To MTC Commissioners and ABAG Executive Board members:
An important and difficult decision is before you; namely, the selection of the next MTC Executive Director. The Region is currently afflicted with chronic gridlock and a badly disconnected patchwork of trains, buses and boats. To ensure that the best possible candidates are identified and screened for the job, BATWG strongly recommends that this important selection be pursuant to a thorough and professional national search conducted by objective individuals highly experienced in the field. The process should also be informed by input from the MTC Board, ABAG, the local jurisdictions, the transit agencies and other stakeholders.
In an effort to inform the selection process we cite the successful tenure of Paul C. Watt, MTC’s first Executive Director. Here are some of the qualities that helped Mr. Watt to introduce and successfully promote the concept of regionalism to the Greater Bay Area.
Mr. Watt was patient but persistent.
- He was completely committed to the objective of developing a well-integrated network of non-automotive systems throughout the Region.
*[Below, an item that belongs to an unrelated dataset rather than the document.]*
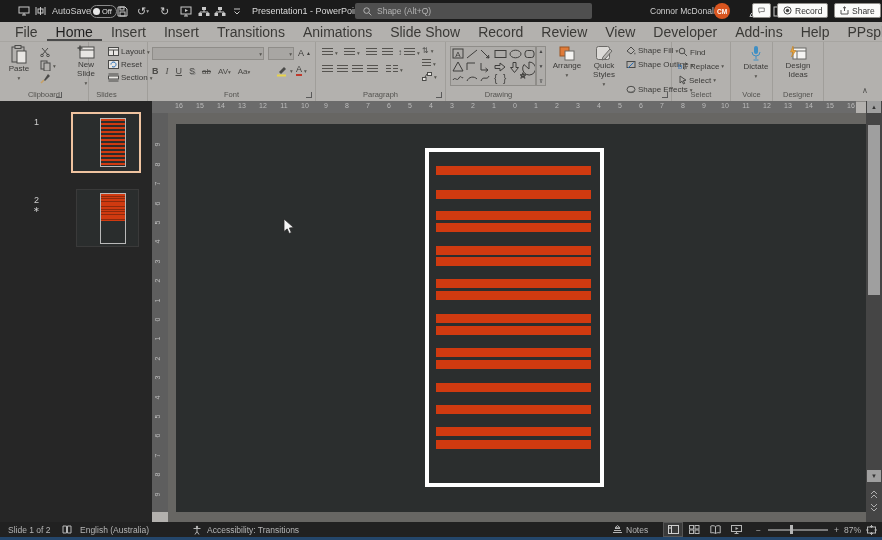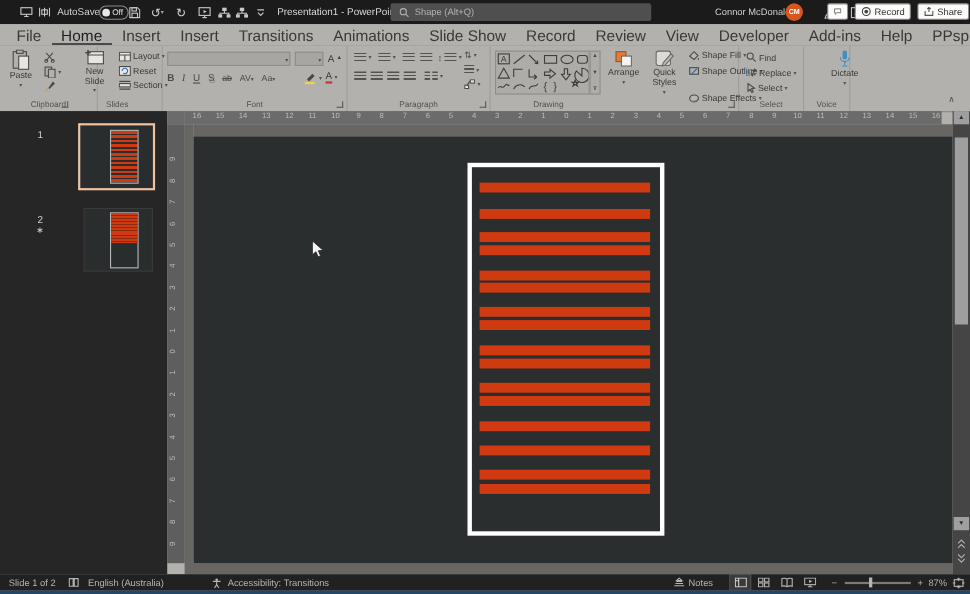"Dictate" div.bigbtn { left: 20px -> 8px }
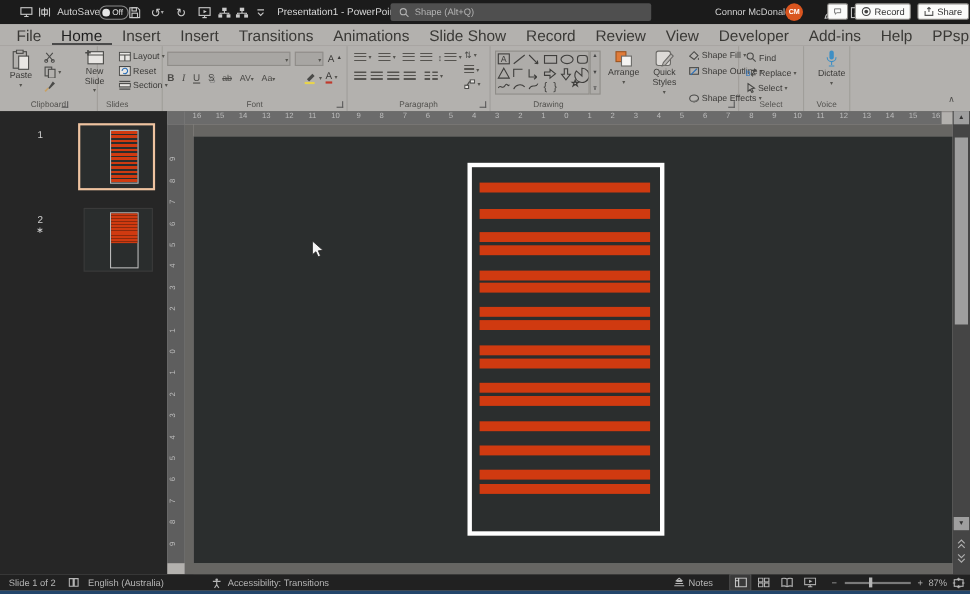"Design Ideas" div.rgroup { html: none -> <div> <div> <svg> <rect></rect> <path></path> <path></path> </svg> <span>Design Ideas</span> </div> <div><span>Designer</span></div> </div> }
- He had a good sense of humor and often poked fun at himself. Partly for this reason he was well liked by his employees and the transit properties with whom he worked.
- He was well-organized and kept his priorities straight.
- He was a leader who took ownership of regional problems when and as necessary.
During the years he was at the helm Mr. Watt gradually gathered support for a regional transportation approach to what were clearly regional problems. And he was making headway. In the mid-1970’s, the Bay Area’s large public transportation agencies attended a meeting in San Francisco ready to talk coordination and cooperation. Included were Caltrans, Muni, BART, AC Transit, Golden Gate Transit, Samtrans, the VTA, Southern Pacific and Greyhound. The goal of the meeting was to improve the non-automotive modes of travel in order to persuade travelers to do less solo driving. MTC was also invited, but by this time Mr. Watt was gone. His successor arrived 20 minutes late and angrily broke up the meeting, saying that regional coordination was MTC’s responsibility and that MTC would be attending to the matter shortly.
That was 40 years ago.
Today the transit agencies are still under-performing and still insufficiently integrated. And the Bay Area is now more mired in traffic than ever. Hence the importance of the pending decision before you. We hope that the above suggestions are of use to you.